* WHAT THIS TASK INVOLVES
Your job with the data below is to output exactly the lines from the one holding "51px; top: 110.385px;" down to the one holding "13px; top: 93.7692px;", both included, and no others.

* RECORD EXCERPTS
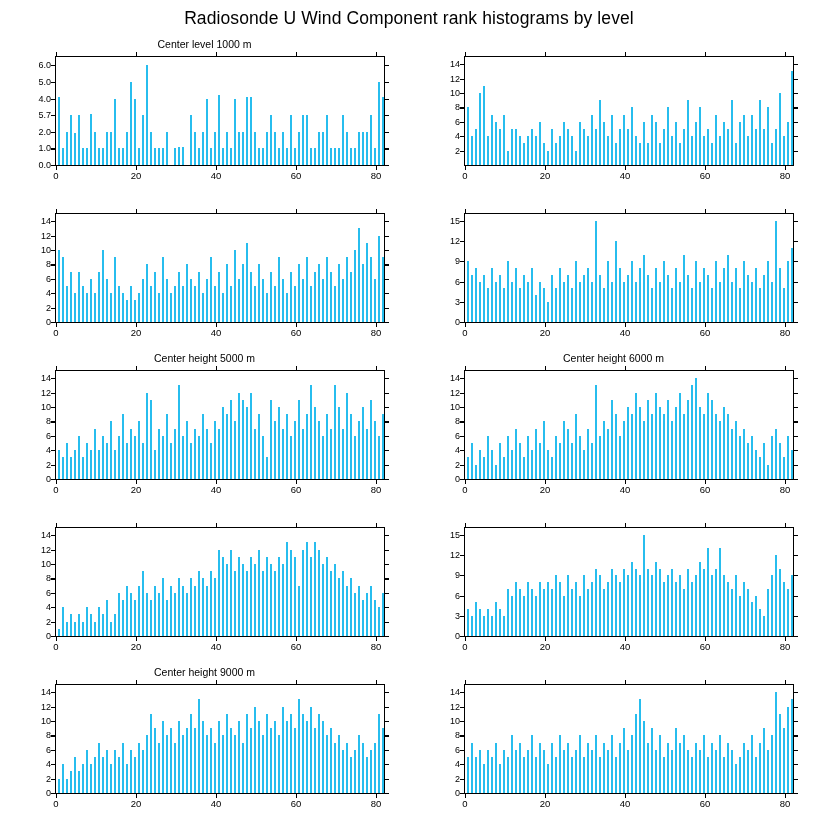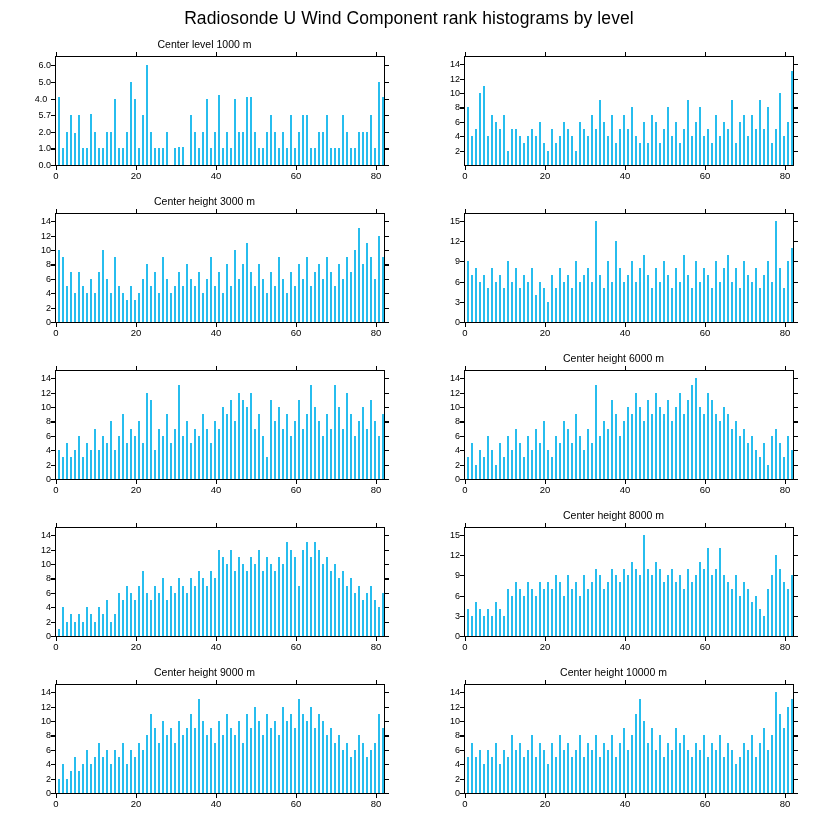--- a/index.html
+++ b/index.html
@@ -190,21 +190,21 @@
         <div class="tick" style="left: 385px; top: 127px; width: 4px; height: 1.2px;"></div>
         <div class="ytick-label" style="left: 13px; top: 110.385px; width: 38px;">1.0</div>
         <div class="tick" style="left: 51px; top: 110.385px; width: 4px; height: 1.2px;"></div>
         <div class="tick" style="left: 385px; top: 110.385px; width: 4px; height: 1.2px;"></div>
         <div class="ytick-label" style="left: 13px; top: 93.7692px; width: 38px;">2.0</div>
         <div class="tick" style="left: 51px; top: 93.7692px; width: 4px; height: 1.2px;"></div>
         <div class="tick" style="left: 385px; top: 93.7692px; width: 4px; height: 1.2px;"></div>
         <div class="ytick-label" style="left: 13px; top: 77.1538px; width: 38px;">5.7</div>
         <div class="tick" style="left: 51px; top: 77.1538px; width: 4px; height: 1.2px;"></div>
         <div class="tick" style="left: 385px; top: 77.1538px; width: 4px; height: 1.2px;"></div>
-        <div class="ytick-label" style="left: 22px; top: 60.5385px; width: 38px; text-align: center;">4.0</div>
+        <div class="ytick-label" style="left: 13px; top: 60.5385px; width: 38px;">4.0</div>
         <div class="tick" style="left: 51px; top: 60.5385px; width: 4px; height: 1.2px;"></div>
         <div class="tick" style="left: 385px; top: 60.5385px; width: 4px; height: 1.2px;"></div>
         <div class="ytick-label" style="left: 13px; top: 43.9231px; width: 38px;">5.0</div>
         <div class="tick" style="left: 51px; top: 43.9231px; width: 4px; height: 1.2px;"></div>
         <div class="tick" style="left: 385px; top: 43.9231px; width: 4px; height: 1.2px;"></div>
         <div class="ytick-label" style="left: 13px; top: 27.3077px; width: 38px;">6.0</div>
         <div class="tick" style="left: 51px; top: 27.3077px; width: 4px; height: 1.2px;"></div>
         <div class="tick" style="left: 385px; top: 27.3077px; width: 4px; height: 1.2px;"></div>
         <div class="xtick-label" style="left: 56px; top: 132px;">0</div>
         <div class="tick" style="left: 56px; top: 128px; width: 1.2px; height: 4px;"></div>
@@ -340,21 +340,20 @@
         <div class="tick" style="left: 216px; top: 128px; width: 1.2px; height: 4px;"></div>
         <div class="tick" style="left: 216px; top: 14px; width: 1.2px; height: 4px;"></div>
         <div class="xtick-label" style="left: 296px; top: 132px;">60</div>
         <div class="tick" style="left: 296px; top: 128px; width: 1.2px; height: 4px;"></div>
         <div class="tick" style="left: 296px; top: 14px; width: 1.2px; height: 4px;"></div>
         <div class="xtick-label" style="left: 376px; top: 132px;">80</div>
         <div class="tick" style="left: 376px; top: 128px; width: 1.2px; height: 4px;"></div>
         <div class="tick" style="left: 376px; top: 14px; width: 1.2px; height: 4px;"></div>
       </div>
       <div class="panel" style="left: 0px; top: 157px;">
-        <div class="panel-title">Center height 3000 m</div>
         <div class="plot-frame" style="left: 55px; top: 18px; width: 330px; height: 110px;">
           <div class="bars">
             <div class="bar" style="left: 1.96px; width: 2.48px; height: 72px; background: rgb(39, 189, 238);"></div>
             <div class="bar" style="left: 5.96px; width: 2.48px; height: 64.8px; background: rgb(39, 189, 238);"></div>
             <div class="bar" style="left: 9.96px; width: 2.48px; height: 36px; background: rgb(39, 189, 238);"></div>
             <div class="bar" style="left: 13.96px; width: 2.48px; height: 50.4px; background: rgb(39, 189, 238);"></div>
             <div class="bar" style="left: 17.96px; width: 2.48px; height: 28.8px; background: rgb(39, 189, 238);"></div>
             <div class="bar" style="left: 21.96px; width: 2.48px; height: 50.4px; background: rgb(39, 189, 238);"></div>
             <div class="bar" style="left: 25.96px; width: 2.48px; height: 36px; background: rgb(39, 189, 238);"></div>
             <div class="bar" style="left: 29.96px; width: 2.48px; height: 28.8px; background: rgb(39, 189, 238);"></div>
@@ -589,20 +588,21 @@
         <div class="tick" style="left: 216px; top: 128px; width: 1.2px; height: 4px;"></div>
         <div class="tick" style="left: 216px; top: 14px; width: 1.2px; height: 4px;"></div>
         <div class="xtick-label" style="left: 296px; top: 132px;">60</div>
         <div class="tick" style="left: 296px; top: 128px; width: 1.2px; height: 4px;"></div>
         <div class="tick" style="left: 296px; top: 14px; width: 1.2px; height: 4px;"></div>
         <div class="xtick-label" style="left: 376px; top: 132px;">80</div>
         <div class="tick" style="left: 376px; top: 128px; width: 1.2px; height: 4px;"></div>
         <div class="tick" style="left: 376px; top: 14px; width: 1.2px; height: 4px;"></div>
       </div>
       <div class="panel" style="left: 0px; top: 314px;">
+        <div class="panel-title">Center height 5000 m</div>
         <div class="plot-frame" style="left: 55px; top: 18px; width: 330px; height: 110px;">
           <div class="bars">
             <div class="bar" style="left: 1.96px; width: 2.48px; height: 28.8px; background: rgb(39, 189, 238);"></div>
             <div class="bar" style="left: 5.96px; width: 2.48px; height: 21.6px; background: rgb(39, 189, 238);"></div>
             <div class="bar" style="left: 9.96px; width: 2.48px; height: 36px; background: rgb(39, 189, 238);"></div>
             <div class="bar" style="left: 13.96px; width: 2.48px; height: 21.6px; background: rgb(39, 189, 238);"></div>
             <div class="bar" style="left: 17.96px; width: 2.48px; height: 28.8px; background: rgb(39, 189, 238);"></div>
             <div class="bar" style="left: 21.96px; width: 2.48px; height: 43.2px; background: rgb(39, 189, 238);"></div>
             <div class="bar" style="left: 25.96px; width: 2.48px; height: 21.6px; background: rgb(39, 189, 238);"></div>
             <div class="bar" style="left: 29.96px; width: 2.48px; height: 36px; background: rgb(39, 189, 238);"></div>
@@ -971,21 +971,20 @@
         <div class="tick" style="left: 216px; top: 128px; width: 1.2px; height: 4px;"></div>
         <div class="tick" style="left: 216px; top: 14px; width: 1.2px; height: 4px;"></div>
         <div class="xtick-label" style="left: 296px; top: 132px;">60</div>
         <div class="tick" style="left: 296px; top: 128px; width: 1.2px; height: 4px;"></div>
         <div class="tick" style="left: 296px; top: 14px; width: 1.2px; height: 4px;"></div>
         <div class="xtick-label" style="left: 376px; top: 132px;">80</div>
         <div class="tick" style="left: 376px; top: 128px; width: 1.2px; height: 4px;"></div>
         <div class="tick" style="left: 376px; top: 14px; width: 1.2px; height: 4px;"></div>
       </div>
       <div class="panel" style="left: 409px; top: 471px;">
-        <div class="panel-title">Center height 8000 m</div>
         <div class="plot-frame" style="left: 55px; top: 18px; width: 330px; height: 110px;">
           <div class="bars">
             <div class="bar" style="left: 1.96px; width: 2.48px; height: 27px; background: rgb(39, 189, 238);"></div>
             <div class="bar" style="left: 5.96px; width: 2.48px; height: 20.25px; background: rgb(39, 189, 238);"></div>
             <div class="bar" style="left: 9.96px; width: 2.48px; height: 33.75px; background: rgb(39, 189, 238);"></div>
             <div class="bar" style="left: 13.96px; width: 2.48px; height: 27px; background: rgb(39, 189, 238);"></div>
             <div class="bar" style="left: 17.96px; width: 2.48px; height: 20.25px; background: rgb(39, 189, 238);"></div>
             <div class="bar" style="left: 21.96px; width: 2.48px; height: 27px; background: rgb(39, 189, 238);"></div>
             <div class="bar" style="left: 25.96px; width: 2.48px; height: 20.25px; background: rgb(39, 189, 238);"></div>
             <div class="bar" style="left: 29.96px; width: 2.48px; height: 33.75px; background: rgb(39, 189, 238);"></div>
@@ -1221,21 +1220,20 @@
         <div class="tick" style="left: 216px; top: 128px; width: 1.2px; height: 4px;"></div>
         <div class="tick" style="left: 216px; top: 14px; width: 1.2px; height: 4px;"></div>
         <div class="xtick-label" style="left: 296px; top: 132px;">60</div>
         <div class="tick" style="left: 296px; top: 128px; width: 1.2px; height: 4px;"></div>
         <div class="tick" style="left: 296px; top: 14px; width: 1.2px; height: 4px;"></div>
         <div class="xtick-label" style="left: 376px; top: 132px;">80</div>
         <div class="tick" style="left: 376px; top: 128px; width: 1.2px; height: 4px;"></div>
         <div class="tick" style="left: 376px; top: 14px; width: 1.2px; height: 4px;"></div>
       </div>
       <div class="panel" style="left: 409px; top: 628px;">
-        <div class="panel-title">Center height 10000 m</div>
         <div class="plot-frame" style="left: 55px; top: 18px; width: 330px; height: 110px;">
           <div class="bars">
             <div class="bar" style="left: 1.96px; width: 2.48px; height: 36px; background: rgb(39, 189, 238);"></div>
             <div class="bar" style="left: 5.96px; width: 2.48px; height: 50.4px; background: rgb(39, 189, 238);"></div>
             <div class="bar" style="left: 9.96px; width: 2.48px; height: 36px; background: rgb(39, 189, 238);"></div>
             <div class="bar" style="left: 13.96px; width: 2.48px; height: 43.2px; background: rgb(39, 189, 238);"></div>
             <div class="bar" style="left: 17.96px; width: 2.48px; height: 28.8px; background: rgb(39, 189, 238);"></div>
             <div class="bar" style="left: 21.96px; width: 2.48px; height: 43.2px; background: rgb(39, 189, 238);"></div>
             <div class="bar" style="left: 25.96px; width: 2.48px; height: 36px; background: rgb(39, 189, 238);"></div>
             <div class="bar" style="left: 29.96px; width: 2.48px; height: 50.4px; background: rgb(39, 189, 238);"></div>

* RESPONSE TO THIS EXERCISE
         <div class="tick" style="left: 51px; top: 110.385px; width: 4px; height: 1.2px;"></div>
         <div class="tick" style="left: 385px; top: 110.385px; width: 4px; height: 1.2px;"></div>
         <div class="ytick-label" style="left: 13px; top: 93.7692px; width: 38px;">2.0</div>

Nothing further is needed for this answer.